Altazor, a coinage derived from “alto” (high) and “azor” (hawk), the work identified by its recent English translator as Huidobro’s masterpiece, interrogates both the nature of the modern poet and his lofty aspirations. Despite its importance, however, Altazor is also one of Huidobro’s most problematic works.
Fluent in both Spanish and French and living for a long time in Paris, Huidobro wrote in both languages—and he wrote Altazor in both languages. The book itself is not bilingual, but different parts of the same (original) text exist in French and in Spanish, complicating its translation. A version of the work was published in Spanish in Madrid—finally—in 1931; however, Huidobro had begun Altazor’s composition in 1919.
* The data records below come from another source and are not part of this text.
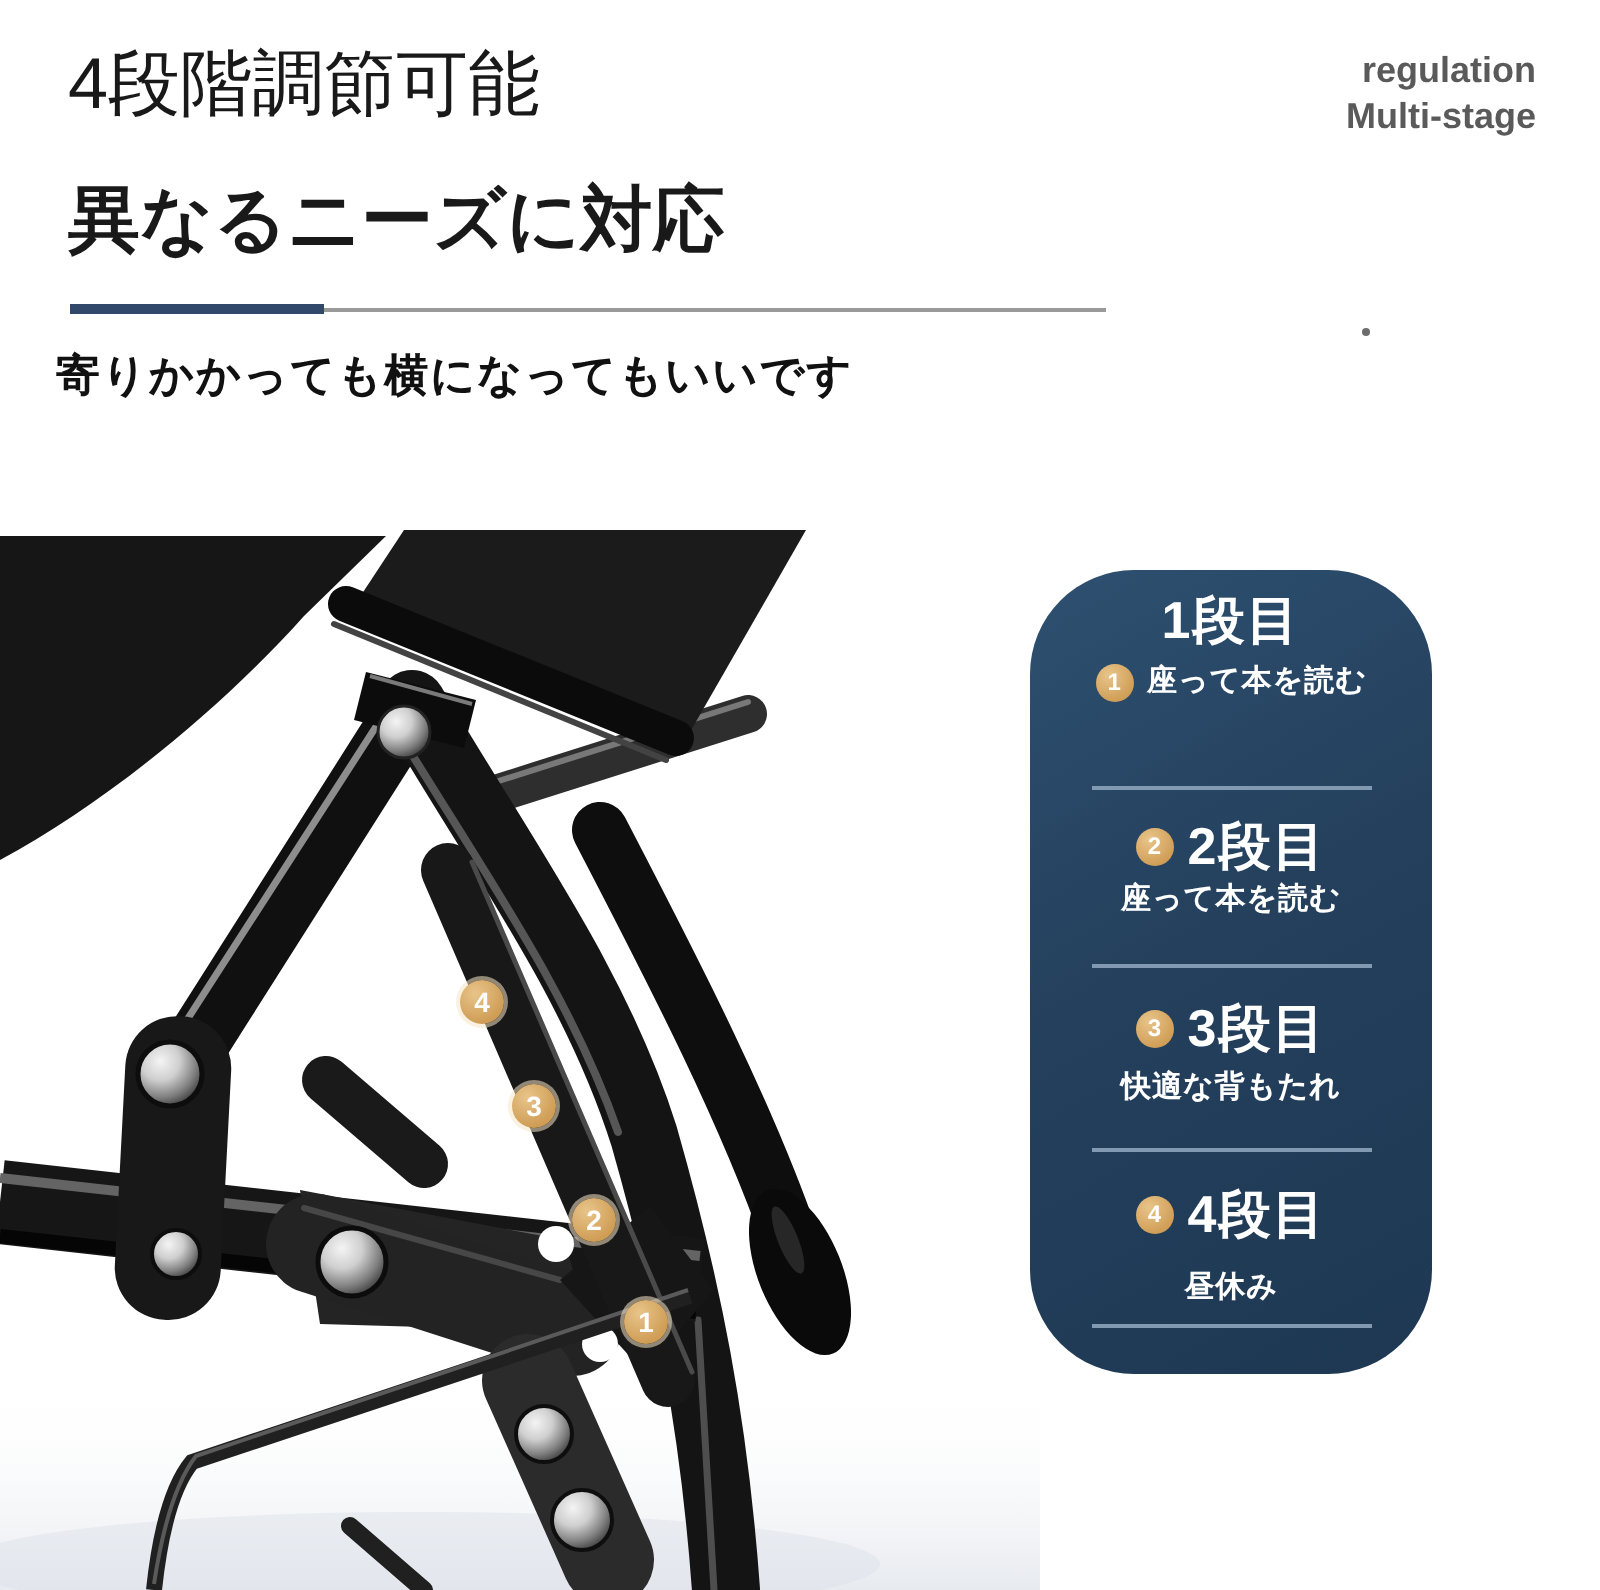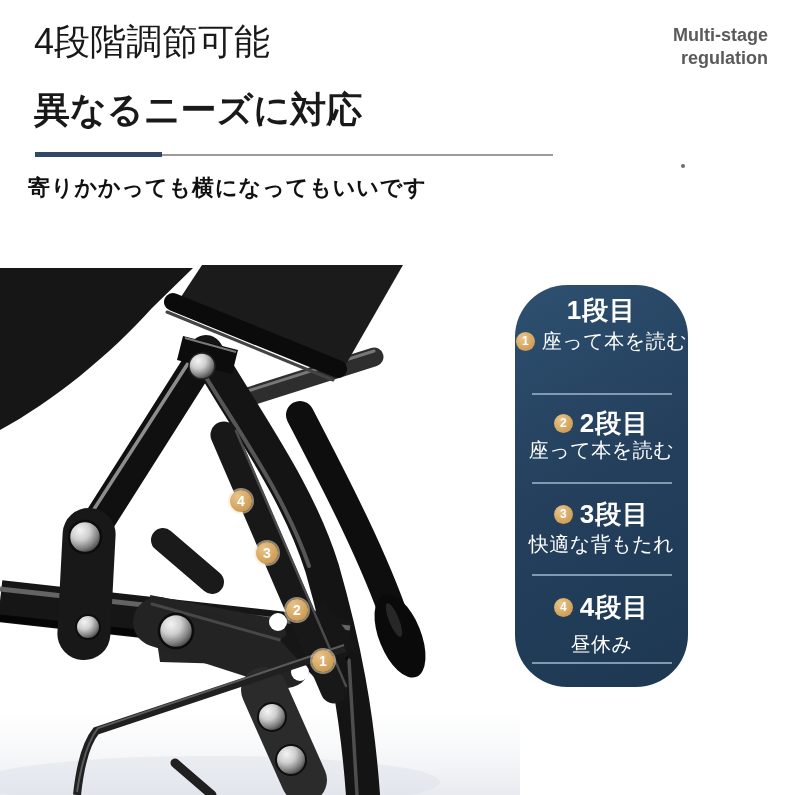--- a/index.html
+++ b/index.html
@@ -127,8 +127,8 @@
 <div class="sub">寄りかかっても横になってもいいです</div>
 
 <div class="eng">
+  <div>regulation</div>
   <div>Multi-stage</div>
-  <div>regulation</div>
 </div>
 
 <div class="dot"></div>

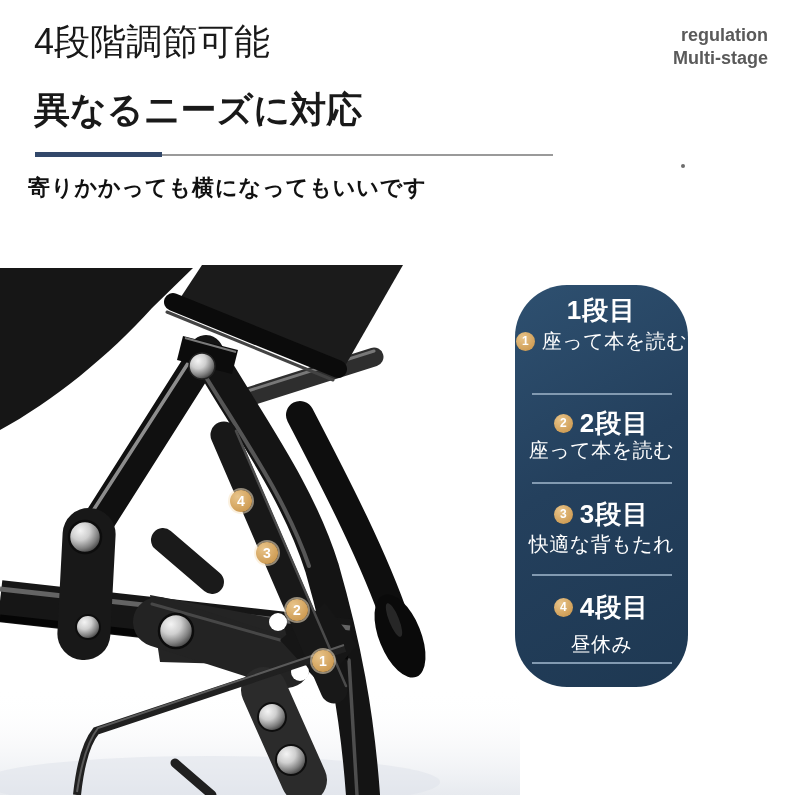--- a/index.html
+++ b/index.html
@@ -73,7 +73,7 @@
   }
   
   .panel{
-    position:absolute;left:515px;top:285px;width:173px;height:402px;
+    position:absolute;left:515px;top:285px;width:201px;height:402px;
     border-radius:52px;
     background:linear-gradient(150deg,var(--panel-navy-light) 0%,var(--panel-navy) 45%,#1e3852 100%);
     color:#fff;

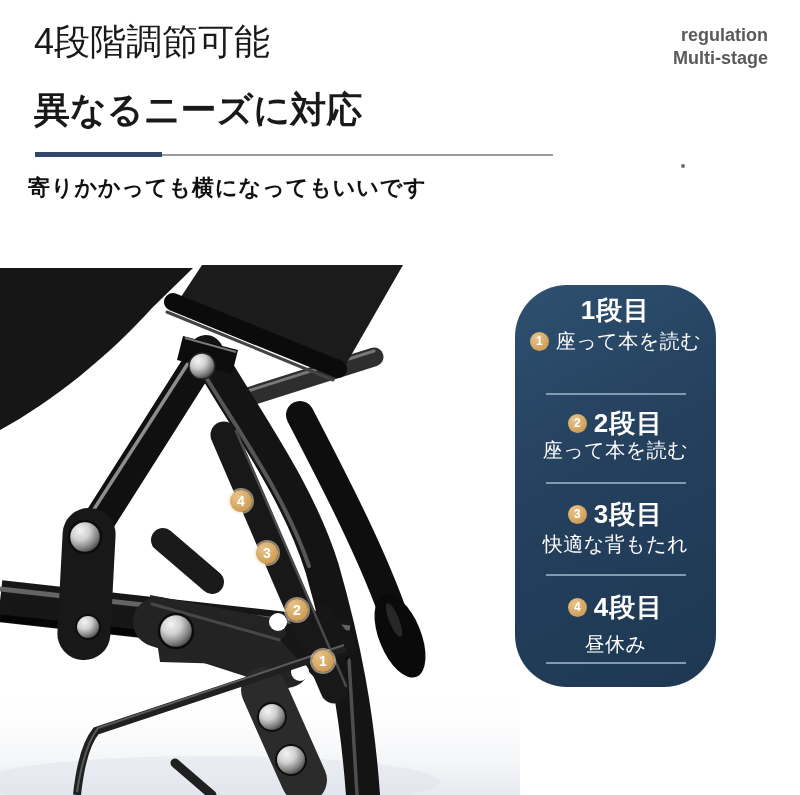--- a/index.html
+++ b/index.html
@@ -87,7 +87,7 @@
     white-space:nowrap;
   }
   .sec .desc{
-    font-size:20px;font-weight:normal;letter-spacing:0.5px;line-height:20px;
+    font-size:15px;font-weight:bold;letter-spacing:0.5px;line-height:20px;
     white-space:nowrap;
   }
   .badge{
Huidobro, whose unique poetic movement, creationism, regarded the poet as a “little god,” explores the heights and the depths of poetry and poetic creation in Altazor. In the preface to the poem, the speaker observes that he came into the world on the same day Christ left it, already 33 years old. But the world the speaker enters is recognizably the modern world, complete with planes and cars and mechanical inventions.

Vicente Huidobro
It is also a highly imaginative world in which the speaker passes through fanciful dreams and encounters realistic and impossible creatures and places. By the first lines of Canto I, Altazor, the figure of the poet, has begun to fall, descending through worlds, suspended from a parachute.
The meaning of the parachute changes throughout the cantos, as does the significance of the fall itself. So, too, does the idea of the poet change. When the poem refers to God, as it does in Canto I, speaking of him as “todo y nada” (all and nothing), a God of the Mind and the Breath, a God both young and old, a “Dios pútrido” (putrid God), the poem might as well be referring to the poet.
In many ways, the book is a search for a modern poet, an examination of the poet’s new identity and continued relevance in a modern world. Indeed, Altazor interrogates the very nature of poetry, questioning its potency and its ability to shape truly new, real worlds from the imagination.
Altazor also investigates words themselves; it is a work consciously poetic, and its language changes as the cantos progress. Ultimately, the poem’s language devolves into—or restores—meaningless, imitation words, vocalizations, perhaps, of the poet’s interior state.
Canto VII, then, represents language without ascertainable public meaning: poetry derived from sound rather than sense. It is also Altazor’s last expression, a scream of sorts—either the poet’s howl of relief or joy as his feet touch solid ground, or the splat of language, as his parachute fails.
Bibliography
Huidobro, Vicente. Altazor, or, A Voyage in a Parachute: Poem in VII Cantos (1919). Translated by Eliot Weinberger. Middletown, Conn.: Wesleyan University Press, 2003.